著者らは毎週のように症例ふり返りをしていて、そこで結晶してきた話題がもとになっている。実際の対面の対談を文字起こししたのがベースのようだが、意図して話しが噛み合っていない風にしてあるという。
人工無能くらいにちぐはぐなのを期待して読むも、それほどでもない。いや、こういう会話に馴化させられているのかもしれない。
医療面接。患者をコールしたときから観察と推論がスタートしていて、ことばを投げかけては反応をみる。推論の方はバックグラウンド処理が続いていて、さらにそれを概観しプルーフリーディングもしている。患者の方では、(この先生ときどき生返事してるけど、なんか別のこと考えてないか?)と訝っていたり。
もしこれが医師同士で、それぞれに自分の思考を続けながら対話したら、話しが噛み合っていないようなふうになりそう。「たったいま気づいた」という発言が頻発するのは、それぞれに考えながら話していたか、よさげなワードを言ってみたいカタルシスだったかだろう。
臨床の達人同士の学会の質疑応答芸はわかる人にしかわからないという件は、怪人化したガロウと54兆合体した黒い精子との超高速の戦いをふつうの人間がみたらただ光が煌めいているように見える、というようなものだろうか。当評者は、質問タイムはランチョンセミナーに抜けてしまったりするので、よく知らないが。
傍注がたくさんある。対談からすこし経ってから書き足されているので、ふり返りになっている。ノリでいいすぎた部分も軌道修正されている。
確かに、読み始めは知らない人たちの会話に居合わせてしまったような、居心地の悪さがある。「み」とか言って通じ合ってるけど変な人たちだ、という気味の悪さといってもいいかもしれない。なれてくる。本の最後のほうの対談とあとがきが話しのキモなので、それをたのしみに読もう。
心因と器質の件、『漫画家、パーキンソン病になる。』を思い出した。マンガ家の闘病記で、内科、神経内科、精神科と次々に紹介され、精神科入院となり、精神科でパーキンソンの治療を受け、退院後にパーキンソンの「権威」を受診するも良好な医師・患者関係を築くことなく、医療機関を転々とする。
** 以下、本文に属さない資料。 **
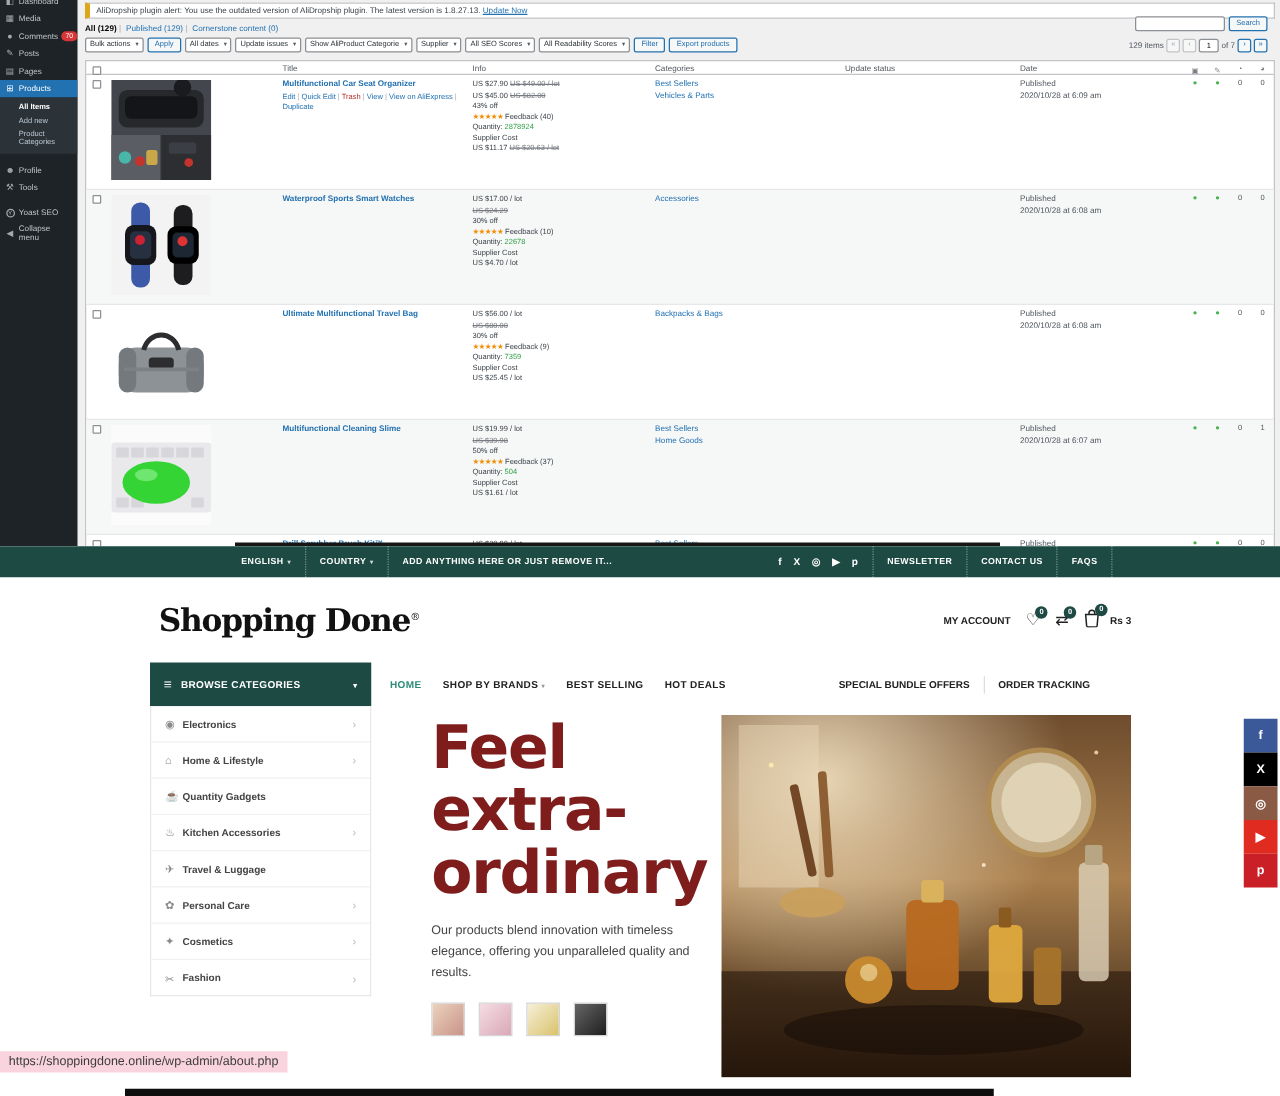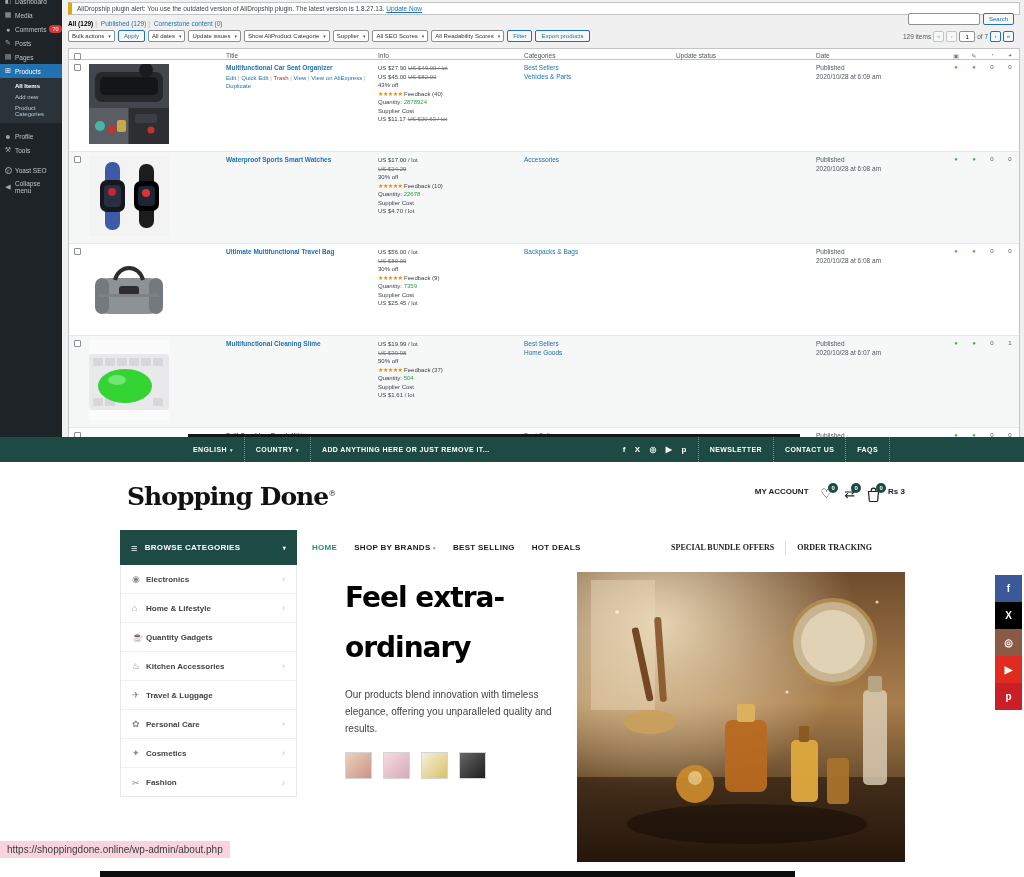--- a/index.html
+++ b/index.html
@@ -89,52 +89,52 @@
 
 .shop-header { height:68px; display:flex; align-items:center; padding:0 119px 0 127px; background:#fff; }
 .logo { font-family:"DejaVu Serif", serif; font-weight:bold; font-size:25px; color:#111; letter-spacing:-1px; white-space:nowrap; cursor:pointer; }
 .logo sup { font-size:8px; font-weight:normal; }
 .searchbar { margin-left:30px; width:400px; height:34px; border:1px solid #ddd; display:flex; align-items:center; background:#fff; }
 .searchbar input { flex:1; border:none; outline:none; font-size:8px; color:#555; padding:0 10px; height:100%; }
 .selcat { display:flex; align-items:center; gap:5px; font-size:7.5px; color:#555; padding:0 10px;
   border-left:1px solid #eee; height:60%; cursor:pointer; white-space:nowrap; }
 .selcat .cd { font-size:5px; color:#999; }
 .sbtn { width:34px; height:100%; display:flex; align-items:center; justify-content:center; cursor:pointer; border-left:1px solid #eee; }
-.hdr-right { margin-left:auto; display:flex; gap:12px; }
+.hdr-right { margin-left:auto; display:flex; align-items:center; gap:12px; }
 .myacct { font-size:8px; font-weight:bold; color:#222; cursor:pointer; }
 .hico { position:relative; font-size:13px; color:#222; cursor:pointer; line-height:14px; }
 .badge { position:absolute; top:-4px; right:-6px; background:#1d4a43; color:#fff; border-radius:50%;
   width:10px; height:10px; font-size:6px; line-height:10px; text-align:center; font-weight:bold; }
 .carttotal { font-size:8px; font-weight:bold; color:#222; margin-left:-4px; }
 
 .shop-nav { height:35px; display:flex; align-items:center; padding-left:120px; padding-right:152px; background:#fff; }
 .browse-btn { width:177px; height:35px; background:#1d4a43; color:#fff; font-size:8px; font-weight:bold;
   display:flex; align-items:center; gap:7px; padding:0 11px; cursor:pointer; letter-spacing:.3px; }
 .browse-btn .burger { font-size:11px; }
 .browse-btn .cd { margin-left:auto; font-size:6px; }
 .navlinks { display:flex; gap:17px; margin-left:15px; }
 .navlinks a { font-size:8px; font-weight:bold; color:#222; text-decoration:none; cursor:pointer; letter-spacing:.3px; white-space:nowrap; }
 .navlinks a.active { color:#2c8c78; }
 .navlinks .cd { font-size:5px; color:#999; }
 .nav-right { margin-left:auto; display:flex; align-items:center; }
-.nav-right a { font-size:8px; font-weight:bold; color:#222; text-decoration:none; cursor:pointer; white-space:nowrap;font-family:Liberation Serif, serif; }
+.nav-right a { font-size:8px; font-weight:bold; color:#222; text-decoration:none; cursor:pointer; white-space:nowrap; }
 .nav-right .vsep { border-left:1px solid #ddd; height:14px; margin:0 11px; }
 
 .shop-content { position:relative; height:297px; }
 .catpanel { position:absolute; left:120px; top:0; width:177px; height:232px; background:#fff;
   border:1px solid #e8e8e8; border-top:none; }
 .catitem { height:29px; display:flex; align-items:center; padding:0 11px; border-bottom:1px solid #f1f1f1;
   font-size:8px; font-weight:bold; color:#444; cursor:pointer; }
 .catitem:last-child { border-bottom:none; }
 .catitem .cic { width:14px; font-size:9px; color:#8a8a8a; font-weight:normal; }
 .catitem .cchev { margin-left:auto; color:#bbb; font-weight:normal; font-size:9px; }
 
 .hero-text { position:absolute; left:345px; top:8px; width:230px; }
-.hero-text h1 { font-family:"DejaVu Sans", sans-serif; font-size:28px; line-height:50px;
-  font-weight:bold; color:#000000; letter-spacing:-1px; }
+.hero-text h1 { font-family:"DejaVu Sans", sans-serif; font-size:48px; line-height:50px;
+  font-weight:bold; color:#7f1d1d; letter-spacing:-1px; }
 .hero-desc { margin-top:13px; font-size:10px; line-height:17px; color:#444; }
 .hero-thumbs { margin-top:15px; display:flex; gap:11px; }
 .hthumb { width:27px; height:27px; border:1px solid #d5d5d5; cursor:pointer; }
 .ht1 { background:linear-gradient(135deg,#ecd2bd,#c99489); }
 .ht2 { background:linear-gradient(135deg,#f5dde4,#d9a8b6); }
 .ht3 { background:linear-gradient(135deg,#f6f0da,#d9c26a); }
 .ht4 { background:linear-gradient(135deg,#666,#1e1e1e); }
 
 .hero-image { position:absolute; left:577px; top:7px; width:328px; height:290px; overflow:hidden; }
 

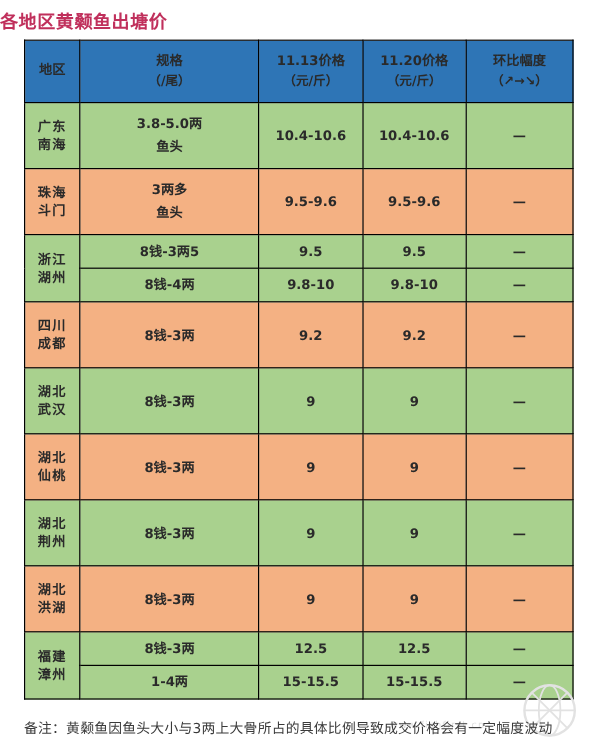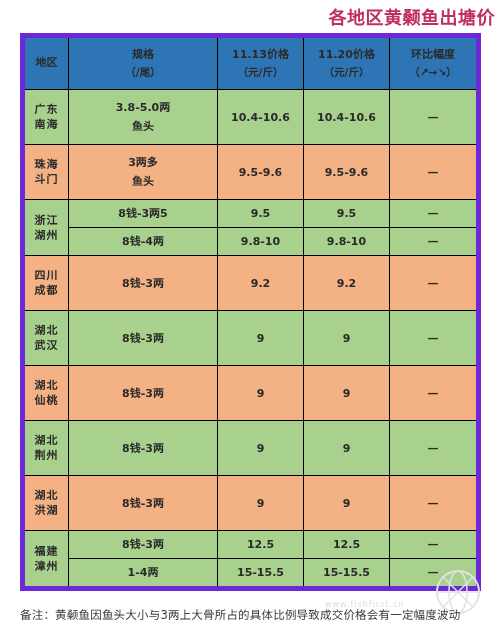--- a/index.html
+++ b/index.html
@@ -10,38 +10,38 @@
     font-family:"DejaVu Sans","Liberation Sans",sans-serif;
     overflow:hidden;
     position:relative;
   }
   .page{
     position:relative;
     width:495px;height:627px;
     box-sizing:border-box;
   }
   .title{
-    text-align:right;
+    text-align:left;
     color:#c0305c;
-    font-size:18px;
+    font-size:15px;
     font-weight:bold;
     letter-spacing:0.5px;
     padding-top:9px;
     padding-bottom:6px;
     line-height:18px;
     user-select:none;
   }
   .table-wrap{
     margin:0 17px 0 20px;
   }
   table.price{
     border-collapse:collapse;
     width:458px;
     table-layout:fixed;
-    border:5px solid #6d28d9;
+    border:1px solid #6d28d9;
   }
   table.price td, table.price th{
     border:1px solid #000;
     padding:0;
     text-align:center;
     vertical-align:middle;
     font-size:11px;
     color:#2a2a2a;
     font-weight:bold;
     line-height:15px;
作者は中年女性だが、姿だけ若い女性として描かれている。
装丁にもギミックが仕込まれていることは、上のブックレビューに詳しい。中外医学社の作品である。大メーカーのフォントとフリーのフォントをいっしょに使うとか。中の人が教えてくれた:
- タイトル:筑紫B丸ゴシック
- 帯:えり字
- 見出し:TB赤のアリス Min2 Bold
- 本文:リュウミン
本の世界観が『不思議の国のアリス』なのにフォントを合わせたんだな。帯のフォントも中学生っぽい。
松村雄策氏は2022年3月12日にご逝去されました。ご冥福をお祈りします。